2) Piece values are influenced by the PST (piece-square tables). If you increase all the PST values by 10, the "piece values" will decrease by the same amount.
3) Piece values very much depend on the dynamic factors in the evaluation. If you increase the mobility score for of a piece, its static piece value will have to be decreased to maintain overall balance.

All this means that there is no such thing as a simple "piece value" in Houdini (or in any other engine, for that matter). Comparing the multiplier values you've found in the Houdini executable to classical, "human" piece values is completely meaningless.

Robert
Komodo, as well as other programs and probably Houdini too have different values for different game stages.

In Komodo we "center" everything so that the values are actually meaningful to us without too much interpretation. For example our bishop mobility is negative if the bishop is not very mobile and is close to zero when it has "average" mobility. Of course what is average is a judgement call but we try to make that judgement. So for mobility we have defined N squares of mobility to be the centering point - and that is different for each piece. Our piece square tables all have negative and positive entries also in order to capture this same concept. Whenever we implement a new evaluation concept we don't want to have to "lower" or "raise" the value of something else to compensate so we take care to "center" anything that has anything more than a trivial consequence on the evaluation function.

Our values for the opening are:

600, 3100, 3225, 4350, 9100
If i calculate that back to pawn = 1000 then that gives for
the pieces:

pawn = 1.000
knight = 5.167
bishop = 5.375
rook = 7.250
queen = 15.167

That's quite a lot for a piece in opening.

The interesting thing here is that the relative difference to sacrafice an
exchange is under 2.0 pawns. it's less than 1.9 in fact.

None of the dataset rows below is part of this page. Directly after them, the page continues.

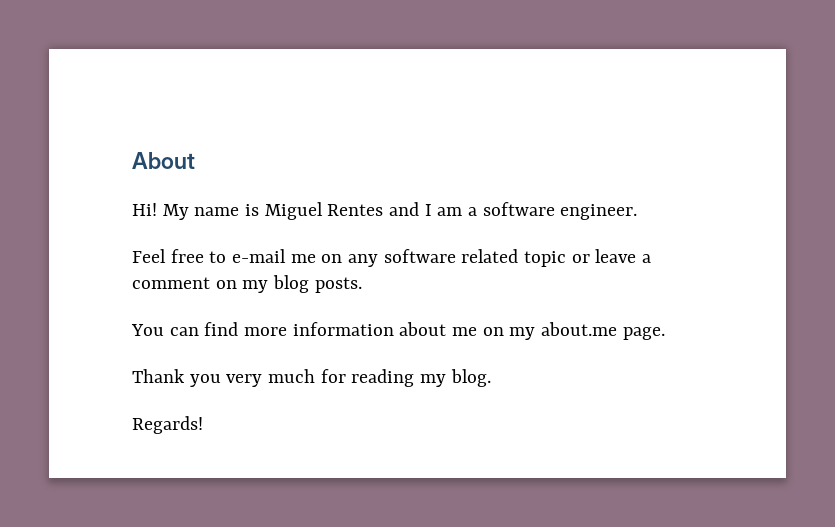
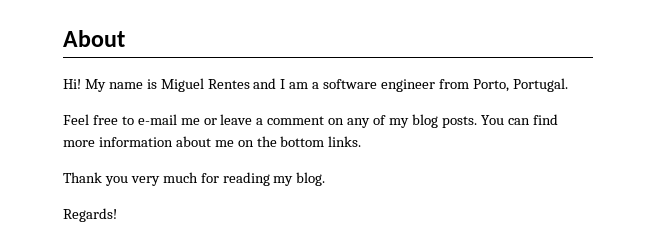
- My name is Miguel Rentes and I am a software engineer.
+ My name is Miguel Rentes and I am a software engineer from Porto, Portugal.
- Feel free to e-mail me on any software related topic or leave a comment on my blog posts.
- You can find more information about me on my about.me page.
+ Feel free to e-mail me or leave a comment on any of my blog posts. You can find more information about me on the bottom links.

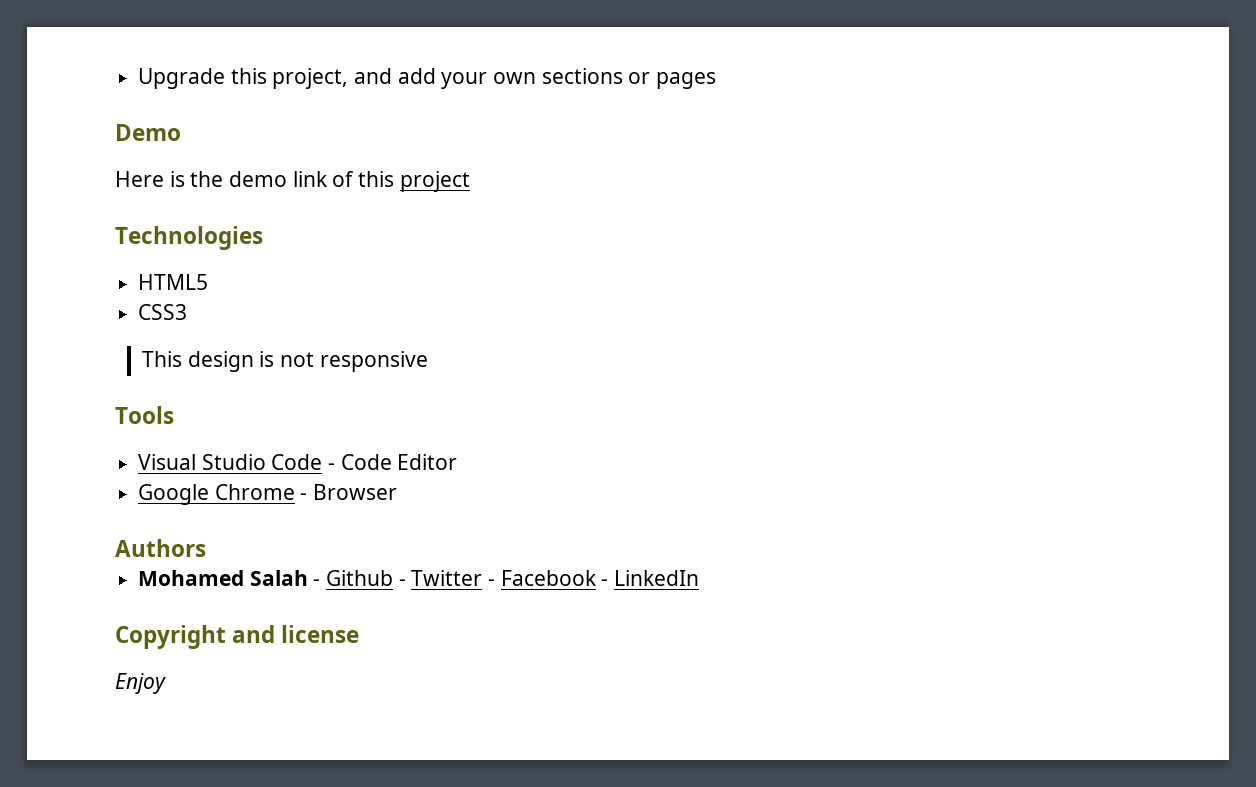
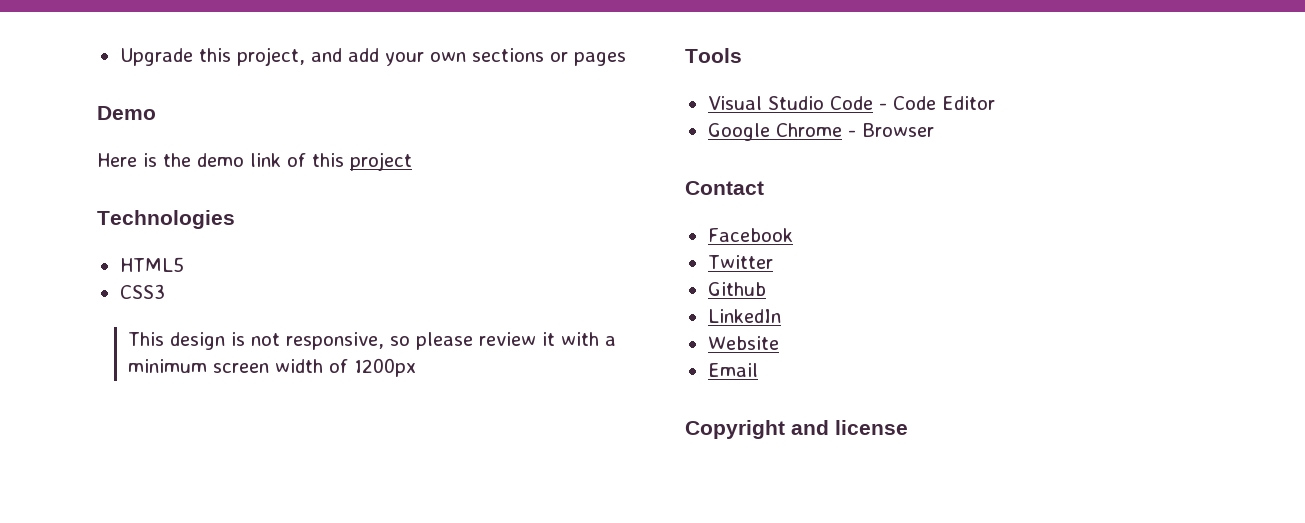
- This design is not responsive
+ This design is not responsive, so please review it with a minimum screen width of 1200px
- Authors
- Mohamed Salah - Github - Twitter - Facebook - LinkedIn
+ Contact
+ Facebook
+ Twitter
+ Github
+ LinkedIn
+ Website
+ Email
- Enjoy

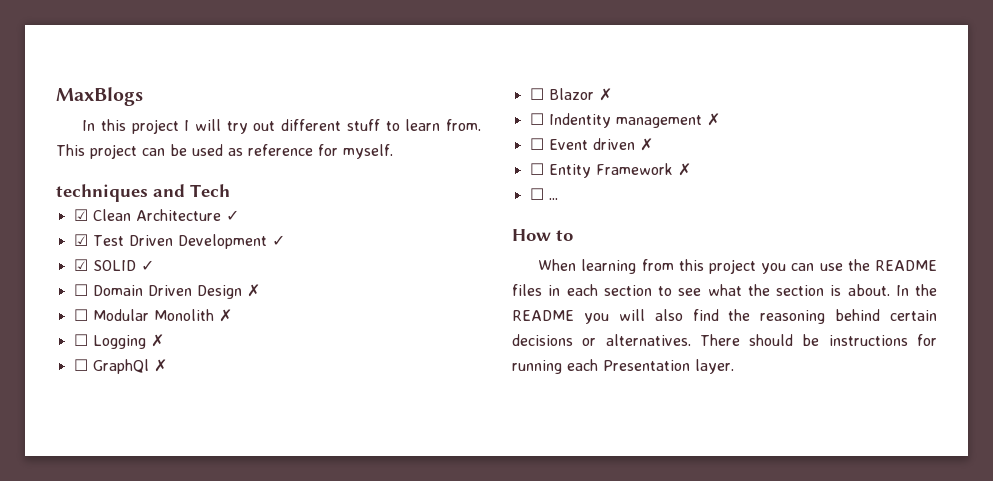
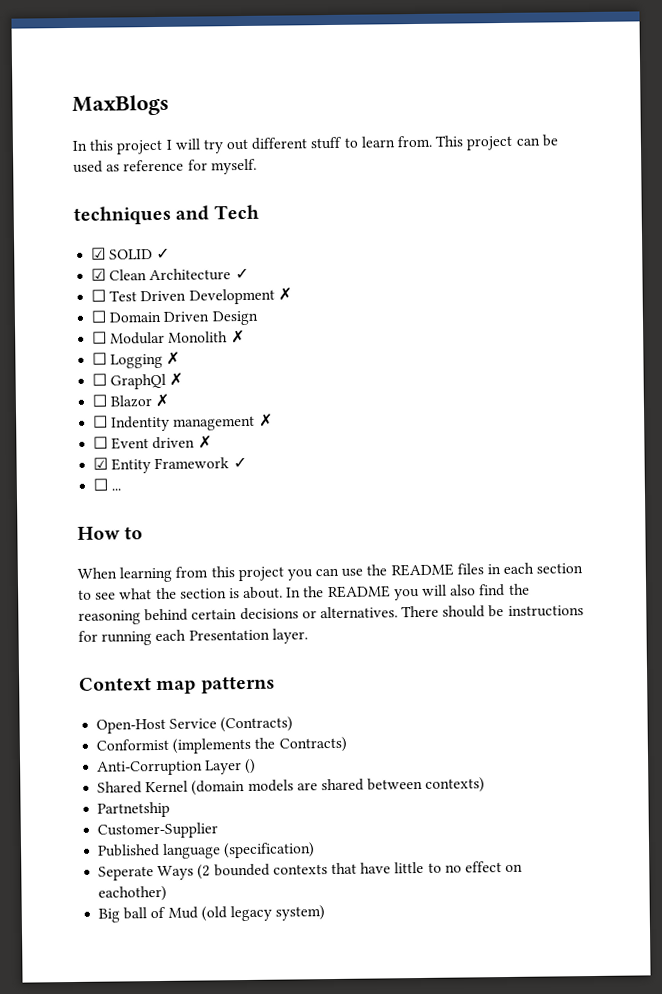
+ ☑ SOLID ✓
- ☑ Test Driven Development ✓
- ☑ SOLID ✓
+ ☐ Test Driven Development ✗
- ☐ Domain Driven Design ✗
+ ☐ Domain Driven Design
- ☐ Entity Framework ✗
+ ☑ Entity Framework ✓
+ Context map patterns
+ Open-Host Service (Contracts)
+ Conformist (implements the Contracts)
+ Anti-Corruption Layer ()
+ Shared Kernel (domain models are shared between contexts)
+ Partnetship
+ Customer-Supplier
+ Published language (specification)
+ Seperate Ways (2 bounded contexts that have little to no effect on eachother)
+ Big ball of Mud (old legacy system)

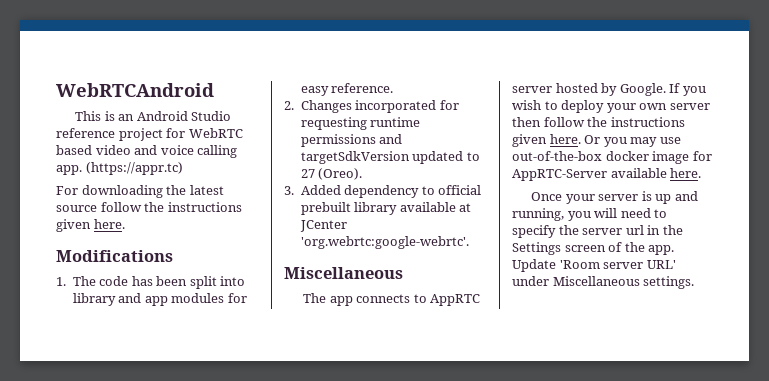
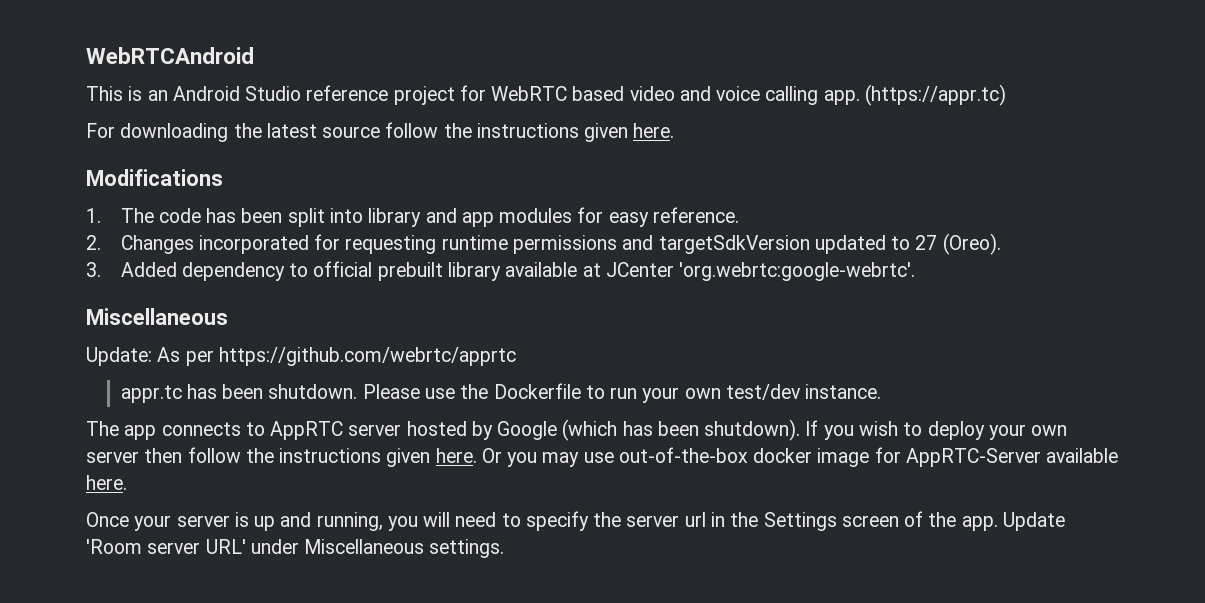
+ Update: As per https://github.com/webrtc/apprtc
+ appr.tc has been shutdown. Please use the Dockerfile to run your own test/dev instance.
- The app connects to AppRTC server hosted by Google.
+ The app connects to AppRTC server hosted by Google (which has been shutdown).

Most engines have a relative distance of 2.0 there or even more.

Seems in more modern automatic tuning the tuners tune it lower than 2.0
ending:

925, 3100, 3225, 5475, 9700

We also have other modifiers which have the effect of changing these such as the bishop pair, rook pair, "major piece pair involving queen" and a bunch of other stuff which also considers the effect of the pawns.

I doubt these values will work for just any program but I present them for what they are worth.

I do have a hypothesis on this too. If a program is terrible at handling some specific piece, should the value of that piece be the same as in a program that handled that piece well? Traditionally, programs did not handle their rooks well for example and the programs chances improved if there were no rooks on the board. Of course programs do well with queens too, due to tactics. In the chess club I once attended some weak kid there specializing in the use of knights because it works against weaker plays and he had a knack for playing them. For HIM, the knights were worth more than the bishops - and his entire play was based on deploying and attacking with the knights. He was not hard to beat, but you had to watch his knights and if you could win them his game fell completely apart. If he were a computer program I would say his knights NEEDED to be valued much more than the bishops.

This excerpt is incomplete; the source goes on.